Getting that routine down — complete with descriptions — in under 15 minutes took weeks of preparation.

To do that, Hoff says she makes her courses over and over, using coffee that’s old or spoiled so as not to waste the good stuff.

“My friends know this, my family knows this, when a competition is coming you won’t see me for like a month before,” she says. “There are so many things that could potentially go wrong in 15 minutes, because you’re making so many drinks so quickly. You really have to practise your movements, practise your speech, what you’re saying at what point in time, figure out your timing.”

Coffee is a ritual for so many people, Hoff notes.

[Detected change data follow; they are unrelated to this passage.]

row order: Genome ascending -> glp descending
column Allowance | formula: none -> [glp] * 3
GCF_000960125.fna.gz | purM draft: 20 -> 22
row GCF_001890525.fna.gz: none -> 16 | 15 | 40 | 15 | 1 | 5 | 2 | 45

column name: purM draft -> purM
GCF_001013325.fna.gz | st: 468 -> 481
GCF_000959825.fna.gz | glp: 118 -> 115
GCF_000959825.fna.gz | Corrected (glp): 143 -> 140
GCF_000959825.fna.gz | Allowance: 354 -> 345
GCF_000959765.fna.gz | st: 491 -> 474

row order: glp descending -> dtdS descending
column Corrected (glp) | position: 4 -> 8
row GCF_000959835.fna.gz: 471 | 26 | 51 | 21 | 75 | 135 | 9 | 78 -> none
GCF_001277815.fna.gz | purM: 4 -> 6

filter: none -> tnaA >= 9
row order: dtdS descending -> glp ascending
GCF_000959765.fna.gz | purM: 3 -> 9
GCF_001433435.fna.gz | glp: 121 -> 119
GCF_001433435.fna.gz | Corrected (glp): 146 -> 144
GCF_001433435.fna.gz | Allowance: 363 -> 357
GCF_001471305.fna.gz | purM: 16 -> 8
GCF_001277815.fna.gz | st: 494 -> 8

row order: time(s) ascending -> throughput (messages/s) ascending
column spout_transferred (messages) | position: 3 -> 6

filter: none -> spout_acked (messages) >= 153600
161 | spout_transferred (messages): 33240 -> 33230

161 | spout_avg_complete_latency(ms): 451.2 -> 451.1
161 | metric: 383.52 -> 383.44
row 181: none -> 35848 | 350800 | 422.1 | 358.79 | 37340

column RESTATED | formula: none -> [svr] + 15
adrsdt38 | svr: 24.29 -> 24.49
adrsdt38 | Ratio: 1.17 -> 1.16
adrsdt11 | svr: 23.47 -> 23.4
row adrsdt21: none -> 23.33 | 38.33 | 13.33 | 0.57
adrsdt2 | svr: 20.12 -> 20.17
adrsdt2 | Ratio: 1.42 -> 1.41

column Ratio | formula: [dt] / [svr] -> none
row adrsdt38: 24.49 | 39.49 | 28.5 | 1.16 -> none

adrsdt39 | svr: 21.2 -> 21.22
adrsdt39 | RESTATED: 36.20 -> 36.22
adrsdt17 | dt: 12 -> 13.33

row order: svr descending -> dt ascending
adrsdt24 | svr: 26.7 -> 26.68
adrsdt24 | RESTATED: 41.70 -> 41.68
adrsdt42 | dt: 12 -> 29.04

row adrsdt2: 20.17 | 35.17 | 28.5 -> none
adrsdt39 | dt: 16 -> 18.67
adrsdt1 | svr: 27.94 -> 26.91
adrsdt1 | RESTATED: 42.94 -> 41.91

“You grow up seeing your parents drink coffee, and everybody kind of drinks coffee first thing in the morning,” she said. “It’s something that can be really comforting.”

When she won, Hoff said people from all over reached out to congratulate her.

“I think they’re proud to see someone who works really hard and is a woman win because I’ve been in the finals every year since I started competing but never quite there yet,” she said, adding that there are a lot more women competing than when she started.

She said she doesn’t expect it’ll be long before there’s another female champion. But it’s still cool to be first.

“I feel quite proud of myself. Not only did I win, but I achieved what I had hoped to achieve when I started.”

Now, she’s turning her focus to the world competition, which is scheduled to go ahead in Australia in November. She plans to use the same courses, but “I’m going to try and improve it.”